Opened 5 weeks ago
Last modified 3 weeks ago
#35838 new New feature
request.read() returns empty for Rueqests w/ Transfer-Encoding: Chunked — at Initial Version
Reported by: | Klaas van Schelven | Owned by: | |
---|---|---|---|
Component: | HTTP handling | Version: | 5.0 |
Severity: | Normal | Keywords: | |
Cc: | Carlton Gibson, bcail, Natalia Bidart, Claude Paroz | Triage Stage: | Accepted |
Has patch: | no | Needs documentation: | no |
Needs tests: | no | Patch needs improvement: | no |
Easy pickings: | no | UI/UX: | no |
Description
Django's request.read() returns 0 bytes when there's no Content-Length header.
i.e. it silently fails.
But not having a Content-Length header is perfectly fine when there's a HTTP/1.1 Transfer-Encoding: Chunked request.

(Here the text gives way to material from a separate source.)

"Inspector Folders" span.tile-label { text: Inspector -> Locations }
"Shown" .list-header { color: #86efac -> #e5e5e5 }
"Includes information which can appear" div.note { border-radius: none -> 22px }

WSGI servers like gunicorn and mod_wsgi are able to handle this just fine, i.e. Gunicorn handles the hexidecimally encoded lengths and just passes you the right chunks and Apache's mod_wsgi does the same I believe.

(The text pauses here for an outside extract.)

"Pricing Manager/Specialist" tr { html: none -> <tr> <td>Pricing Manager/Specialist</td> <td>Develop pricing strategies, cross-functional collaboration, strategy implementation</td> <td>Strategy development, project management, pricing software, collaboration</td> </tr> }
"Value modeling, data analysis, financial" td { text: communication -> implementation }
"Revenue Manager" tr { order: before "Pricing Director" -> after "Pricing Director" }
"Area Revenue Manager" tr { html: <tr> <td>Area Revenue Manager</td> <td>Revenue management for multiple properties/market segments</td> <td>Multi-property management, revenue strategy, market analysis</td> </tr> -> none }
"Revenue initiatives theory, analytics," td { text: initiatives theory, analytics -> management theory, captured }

Discussions/docs over at Gunicorn / mod_wsgi:
- https://github.com/benoitc/gunicorn/issues/1264
- https://github.com/benoitc/gunicorn/issues/605
- https://github.com/benoitc/gunicorn/issues/2947
- https://modwsgi.readthedocs.io/en/develop/configuration-directives/WSGIChunkedRequest.html
The actual single line of code that's problematic is this one: https://github.com/django/django/blob/97c05a64ca87253e9789ebaab4b6d20a1b2370cf/django/core/handlers/wsgi.py#L77
My personal reason I ran into this:
which is basically solved by using a lot of lines to undo the effects of that single line of code:
import django from django.core.handlers.wsgi import WSGIHandler, WSGIRequest os.environ.setdefault('DJANGO_SETTINGS_MODULE', '.... class MyWSGIRequest(WSGIRequest): def __init__(self, environ): super().__init__(environ) if "CONTENT_LENGTH" not in environ and "HTTP_TRANSFER_ENCODING" in environ: # "unlimit" content length self._stream = self.environ["wsgi.input"] class MyWSGIHandler(WSGIHandler): request_class = MyWSGIRequest def my_get_wsgi_application(): # Like get_wsgi_application, but returns a subclass of WSGIHandler that uses a custom request class. django.setup(set_prefix=False) return MyWSGIHandler() application = my_get_wsgi_application()
But I'd rather not solve this in my own application only, but have it be a Django thing. In the Gunicorn links, there's some allusion to "this won't happen b/c wsgi spec", but that seems like a bad reason from my perspective. At the very least request.read() should not just silently give a 0-length answer. And having tools available such that you don't need to make a "MyXXX" hierarchy would also be nice.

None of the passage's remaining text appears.